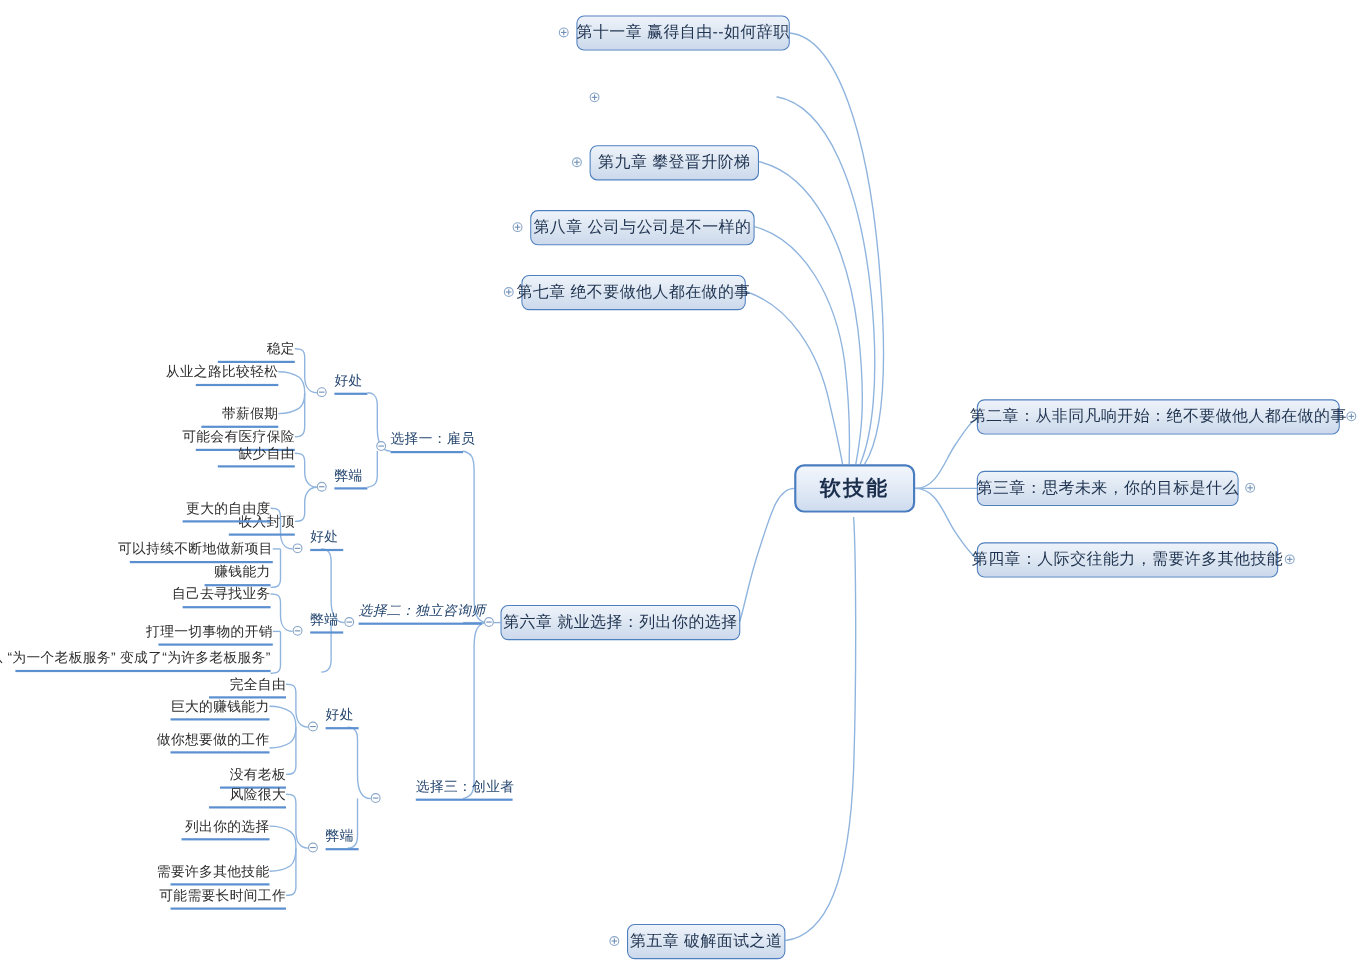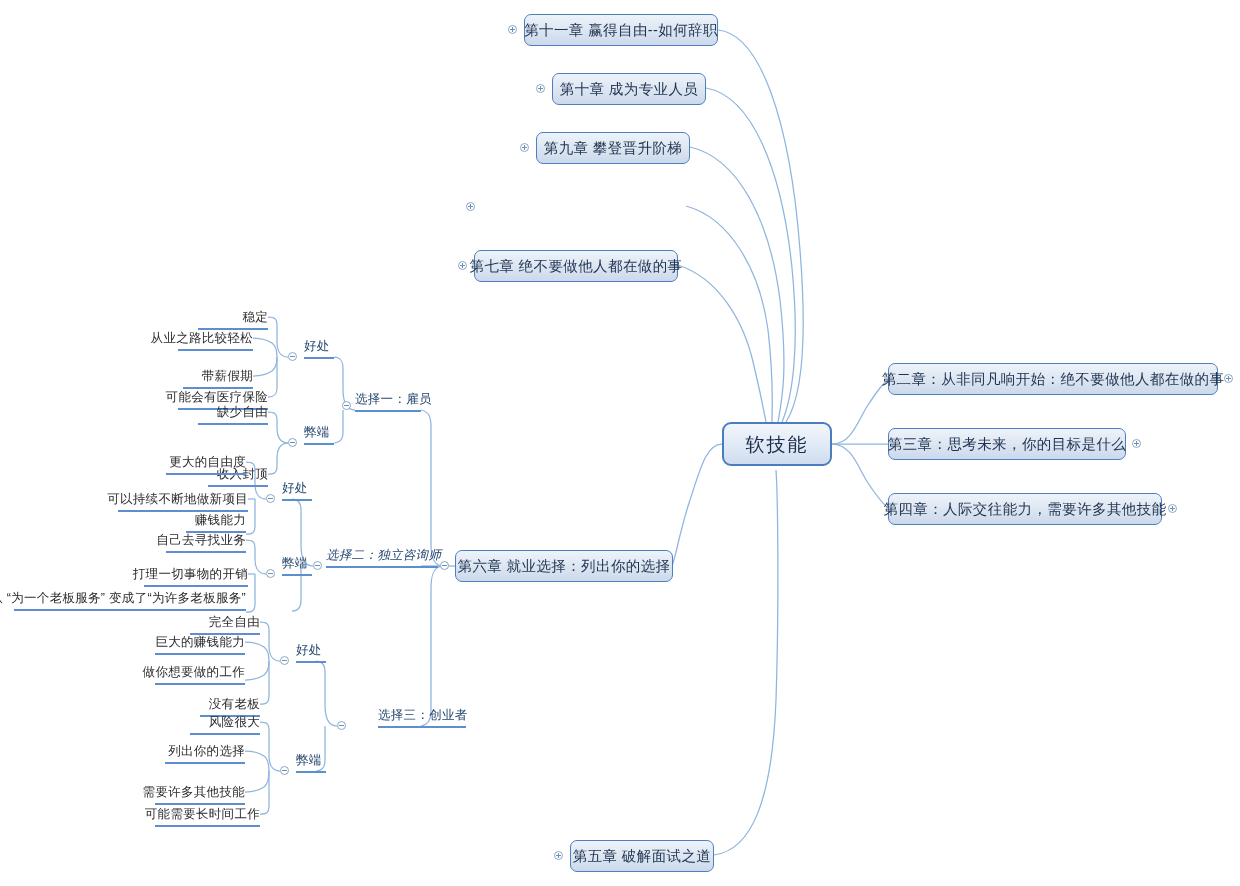--- a/index.html
+++ b/index.html
@@ -41,21 +41,21 @@
     align-items: center;
     justify-content: center;
     padding: 0 11px;
     letter-spacing: 0.4px;
   }
   .box-node.center {
     background: linear-gradient(to bottom, #f2f6fc 0%, #e2eaf6 50%, #cfdcef 100%);
     border: 2.6px solid #4a7cc0;
     border-radius: 9px;
     font-size: 19px;
-    font-weight: normal;
+    font-weight: bold;
     letter-spacing: 2px;
     color: #1b2e4c;
   }
 
   
   .line-node {
     position: absolute;
     box-sizing: border-box;
     white-space: nowrap;
     font-size: 12.5px;
@@ -165,26 +165,26 @@
       <path d="M 269,771 C 269,779 268,784 264,787 C 258,791 252,792 245,792"></path>
       <path d="M 269,771 C 269,784 269,798 269,806 C 269,813 266,814 260,814"></path>
     </g>
   </svg>
 
   <div class="box-node center" style="left:722px; top:422px; width:110px; height:44px;">软技能</div>
 
   <div class="box-node" style="left:524px; top:14px; width:194px; height:32px;">第十一章 赢得自由--如何辞职</div>
   <div class="toggle plus" style="left:508px; top:25px;"></div>
 
-  <div class="box-node" style="left:552px; top:73px; width:154px; height:32px;">第十章 成为专业人员</div>
   <div class="toggle plus" style="left:536px; top:84px;"></div>
 
   <div class="box-node" style="left:536px; top:132px; width:154px; height:32px;">第九章 攀登晋升阶梯</div>
   <div class="toggle plus" style="left:520px; top:143px;"></div>
 
+  <div class="box-node" style="left:482px; top:191px; width:204px; height:32px;">第八章 公司与公司是不一样的</div>
   <div class="toggle plus" style="left:466px; top:202px;"></div>
 
   <div class="box-node" style="left:474px; top:250px; width:204px; height:32px;">第七章 绝不要做他人都在做的事</div>
   <div class="toggle plus" style="left:458px; top:261px;"></div>
 
   <div class="box-node" style="left:570px; top:840px; width:144px; height:32px;">第五章 破解面试之道</div>
   <div class="toggle plus" style="left:554px; top:851px;"></div>
 
   <div class="box-node" style="left:888px; top:363px; width:330px; height:32px;">第二章：从非同凡响开始：绝不要做他人都在做的事</div>
   <div class="toggle plus" style="left:1224px; top:374px;"></div>

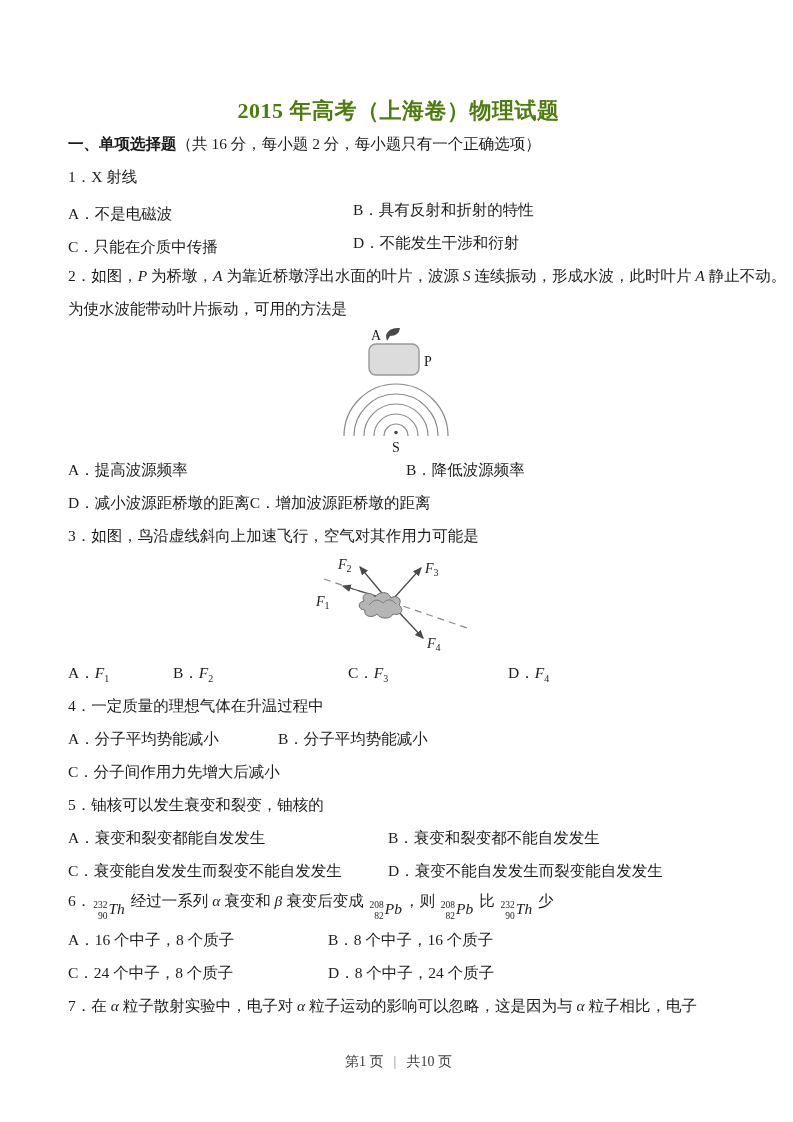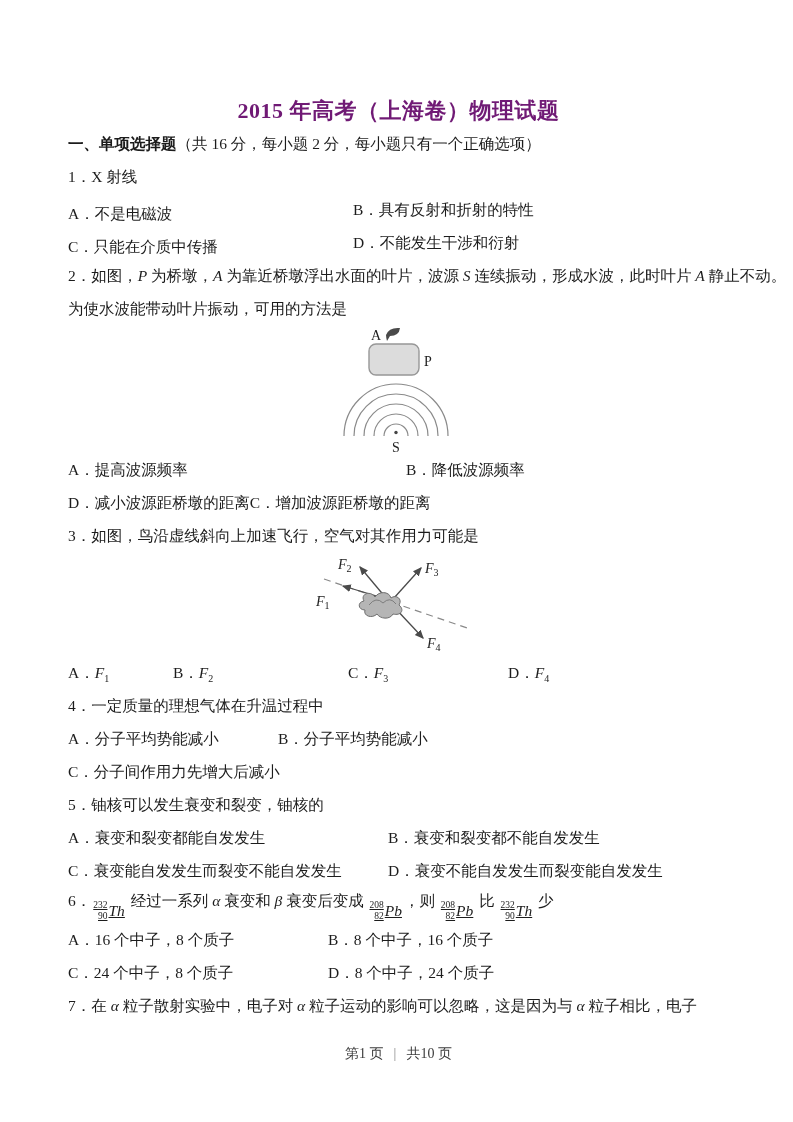--- a/index.html
+++ b/index.html
@@ -5,47 +5,47 @@
   * { box-sizing: border-box; }
   html, body { margin: 0; padding: 0; background: #ffffff; }
   .page {
     width: 793px; height: 1122px; overflow: hidden; position: relative;
     background: #ffffff; color: #1c1c1c;
     font-family: "Liberation Serif", "DejaVu Serif", serif;
     padding: 94px 64px 0 68px;
   }
   .title {
     text-align: center; font-size: 22px; font-weight: bold;
-    line-height: 34px; color: #701a75; letter-spacing: 0.5px;
+    line-height: 34px; color: #4d7c0f; letter-spacing: 0.5px;
   }
   .line {
     height: 33px; display: flex; align-items: center;
     font-size: 15.5px; white-space: nowrap;
   }
   .line-tall { height: 36px; }
   .txt { display: inline; }
   .bold { font-weight: bold; }
   .opt { display: inline-block; white-space: nowrap; }
   .w105 { width: 105px; } .w160 { width: 160px; } .w175 { width: 175px; }
   .w210 { width: 210px; } .w260 { width: 260px; } .w285 { width: 285px; margin-top: 8px; }
   .w320 { width: 320px; } .w338 { width: 338px; }
   i { font-style: italic; }
   sub { font-size: 10px; line-height: 0; }
-  .nuclide { display: inline-flex; align-items: center; margin: 0 2px; vertical-align: -2px; text-decoration: underline; }
+  .nuclide { display: inline-flex; align-items: flex-start; margin: 0 2px; vertical-align: -2px; }
   .nuclide .stack {
     display: inline-flex; flex-direction: column; align-items: flex-end;
     font-size: 9.5px; line-height: 1.15; margin-right: 1px; font-style: normal;
   }
   .nuclide .sym { font-style: italic; }
   .figure { display: flex; justify-content: center; align-items: flex-start; }
   .fig-wave { height: 128px; }
   .fig-bird { height: 104px; }
   svg text { font-family: "Liberation Serif", "DejaVu Serif", serif; fill: #222; font-size: 14px; }
   .footer {
-    margin-top: 22px; display: flex; justify-content: center; align-items: center;
+    margin-top: 30px; display: flex; justify-content: center; align-items: center;
     gap: 10px; font-size: 14px; color: #3b3b3b;
   }
   .footer .sep { color: #8a8a8a; }
 </style>
 </head>
 <body>
 
 <div class="page">
 
   <div class="title">2015 年高考（上海卷）物理试题</div>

— About this exercise —
Everything but the pictures is needed: copy the data above exactly.

— Output —
--- a/index.html
+++ b/index.html
@@ -41,21 +41,21 @@
     align-items: center;
     justify-content: center;
     padding: 0 11px;
     letter-spacing: 0.4px;
   }
   .box-node.center {
     background: linear-gradient(to bottom, #f2f6fc 0%, #e2eaf6 50%, #cfdcef 100%);
     border: 2.6px solid #4a7cc0;
     border-radius: 9px;
     font-size: 19px;
-    font-weight: normal;
+    font-weight: bold;
     letter-spacing: 2px;
     color: #1b2e4c;
   }
 
   
   .line-node {
     position: absolute;
     box-sizing: border-box;
     white-space: nowrap;
     font-size: 12.5px;
@@ -165,26 +165,26 @@
       <path d="M 269,771 C 269,779 268,784 264,787 C 258,791 252,792 245,792"></path>
       <path d="M 269,771 C 269,784 269,798 269,806 C 269,813 266,814 260,814"></path>
     </g>
   </svg>
 
   <div class="box-node center" style="left:722px; top:422px; width:110px; height:44px;">软技能</div>
 
   <div class="box-node" style="left:524px; top:14px; width:194px; height:32px;">第十一章 赢得自由--如何辞职</div>
   <div class="toggle plus" style="left:508px; top:25px;"></div>
 
-  <div class="box-node" style="left:552px; top:73px; width:154px; height:32px;">第十章 成为专业人员</div>
   <div class="toggle plus" style="left:536px; top:84px;"></div>
 
   <div class="box-node" style="left:536px; top:132px; width:154px; height:32px;">第九章 攀登晋升阶梯</div>
   <div class="toggle plus" style="left:520px; top:143px;"></div>
 
+  <div class="box-node" style="left:482px; top:191px; width:204px; height:32px;">第八章 公司与公司是不一样的</div>
   <div class="toggle plus" style="left:466px; top:202px;"></div>
 
   <div class="box-node" style="left:474px; top:250px; width:204px; height:32px;">第七章 绝不要做他人都在做的事</div>
   <div class="toggle plus" style="left:458px; top:261px;"></div>
 
   <div class="box-node" style="left:570px; top:840px; width:144px; height:32px;">第五章 破解面试之道</div>
   <div class="toggle plus" style="left:554px; top:851px;"></div>
 
   <div class="box-node" style="left:888px; top:363px; width:330px; height:32px;">第二章：从非同凡响开始：绝不要做他人都在做的事</div>
   <div class="toggle plus" style="left:1224px; top:374px;"></div>

--- a/index.html
+++ b/index.html
@@ -5,47 +5,47 @@
   * { box-sizing: border-box; }
   html, body { margin: 0; padding: 0; background: #ffffff; }
   .page {
     width: 793px; height: 1122px; overflow: hidden; position: relative;
     background: #ffffff; color: #1c1c1c;
     font-family: "Liberation Serif", "DejaVu Serif", serif;
     padding: 94px 64px 0 68px;
   }
   .title {
     text-align: center; font-size: 22px; font-weight: bold;
-    line-height: 34px; color: #701a75; letter-spacing: 0.5px;
+    line-height: 34px; color: #4d7c0f; letter-spacing: 0.5px;
   }
   .line {
     height: 33px; display: flex; align-items: center;
     font-size: 15.5px; white-space: nowrap;
   }
   .line-tall { height: 36px; }
   .txt { display: inline; }
   .bold { font-weight: bold; }
   .opt { display: inline-block; white-space: nowrap; }
   .w105 { width: 105px; } .w160 { width: 160px; } .w175 { width: 175px; }
   .w210 { width: 210px; } .w260 { width: 260px; } .w285 { width: 285px; margin-top: 8px; }
   .w320 { width: 320px; } .w338 { width: 338px; }
   i { font-style: italic; }
   sub { font-size: 10px; line-height: 0; }
-  .nuclide { display: inline-flex; align-items: center; margin: 0 2px; vertical-align: -2px; text-decoration: underline; }
+  .nuclide { display: inline-flex; align-items: flex-start; margin: 0 2px; vertical-align: -2px; }
   .nuclide .stack {
     display: inline-flex; flex-direction: column; align-items: flex-end;
     font-size: 9.5px; line-height: 1.15; margin-right: 1px; font-style: normal;
   }
   .nuclide .sym { font-style: italic; }
   .figure { display: flex; justify-content: center; align-items: flex-start; }
   .fig-wave { height: 128px; }
   .fig-bird { height: 104px; }
   svg text { font-family: "Liberation Serif", "DejaVu Serif", serif; fill: #222; font-size: 14px; }
   .footer {
-    margin-top: 22px; display: flex; justify-content: center; align-items: center;
+    margin-top: 30px; display: flex; justify-content: center; align-items: center;
     gap: 10px; font-size: 14px; color: #3b3b3b;
   }
   .footer .sep { color: #8a8a8a; }
 </style>
 </head>
 <body>
 
 <div class="page">
 
   <div class="title">2015 年高考（上海卷）物理试题</div>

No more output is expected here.